GNR em contacto telefónico com idosos

A GNR está no terreno para garantir que se cumpram as medidas do estado de emergência.
Além das patrulhas diárias, no âmbito do programa “Idosos em Segurança”, a GNR colocou militares e civis a contactarem telefonicamente idosos isolados – estão sinalizadas mais de 800 pessoas nessas condições só no concelho do Sabugal –, aos quais prestam informações sobre os cuidados a ter para evitar a infeção pelo vírus Covid-19 e questionam se precisam de medicamentos ou bens alimentares. Em caso afirmativo, são informados os serviços das respetivas Câmaras Municipais ou Juntas de Freguesia, que depois diligenciam a entrega ao domicílio.
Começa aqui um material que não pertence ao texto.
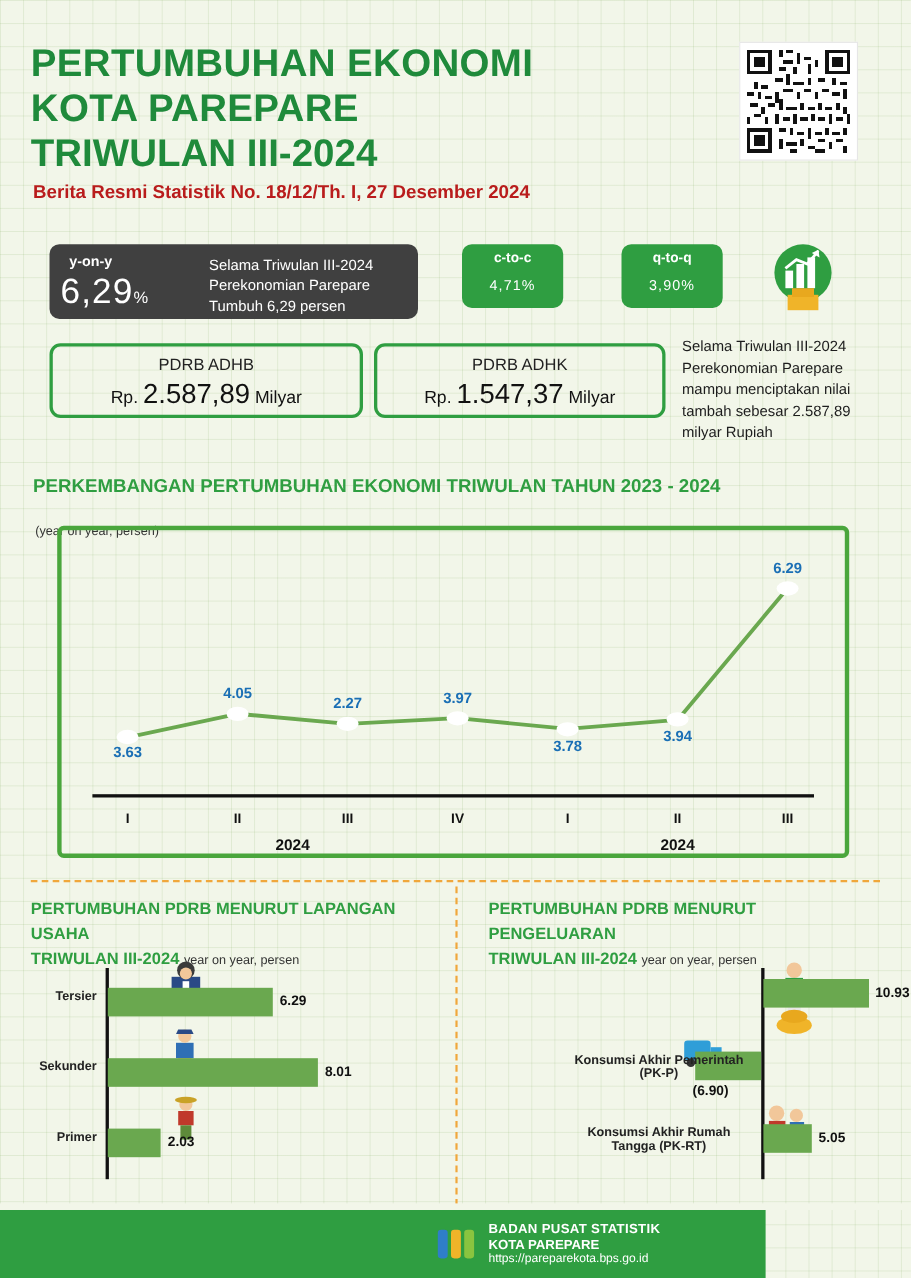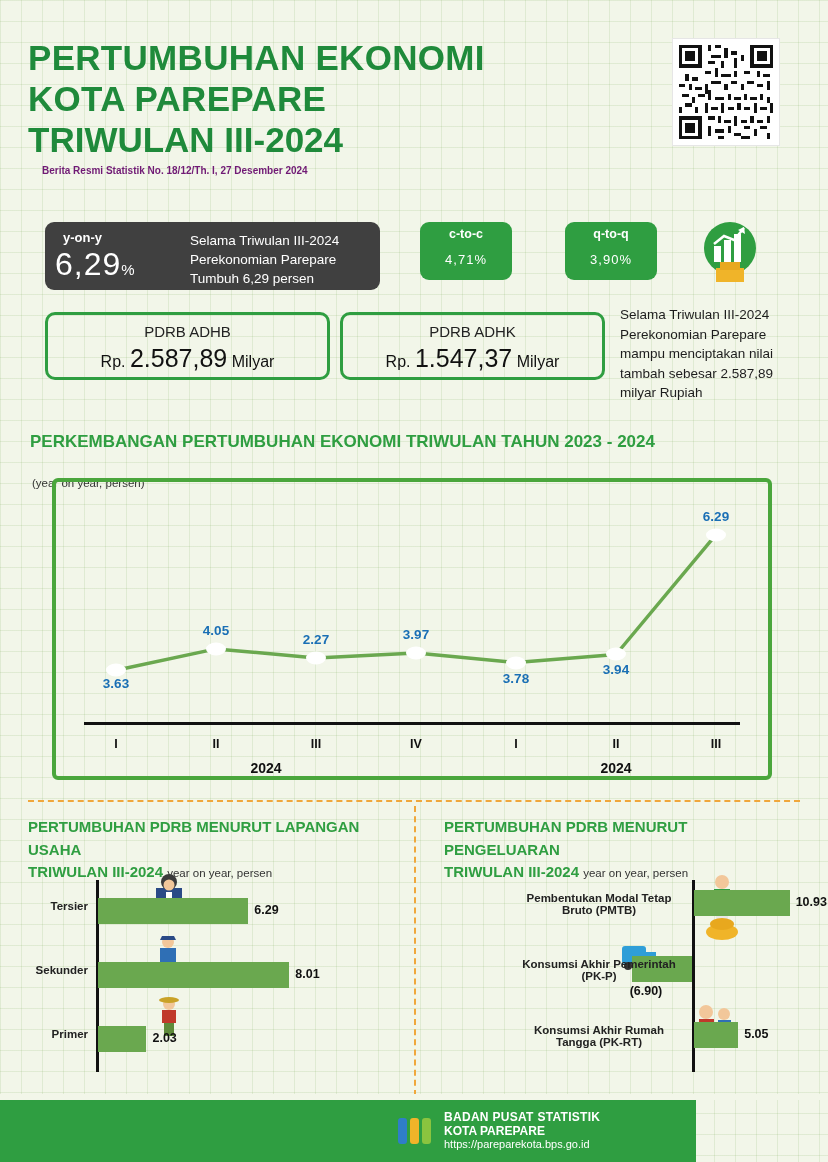"Berita Resmi Statistik No. 18/12/Th." .subtitle { color: #701a75 -> #b91c1c; font-size: 10px -> 17px; margin-left: 12px -> none }
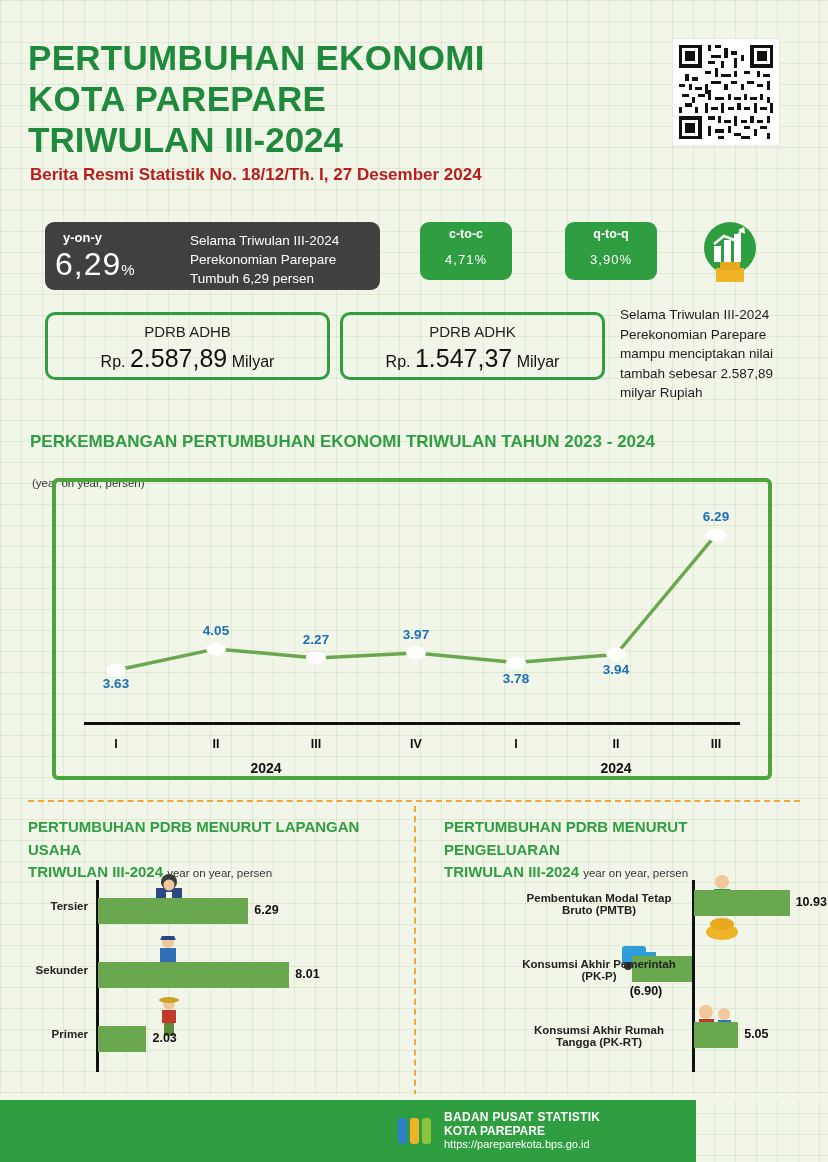"Pembentukan Modal Tetap Bruto (PMTB)" div.bar-lab { html: <div>Pembentukan Modal Tetap Bruto (PMTB)</div> -> none }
A GNR continua igualmente a visitar os idosos que vivem sozinhos e/ ou isolados, alertando-os também para as tentativas de burlas e de furtos com o pretexto do vírus. Nestas abordagens, os militares são ainda chamados a averiguar para o eventual surgimento de situações de fome ou de outra carência não sinalizada anteriormente. «Estamos na fase de mitigação, em que o contágio acontece na comunidade, pelo que é essencial que as pessoas, mais do que nunca, fiquem em casa e se isolem», recomenda a GNR.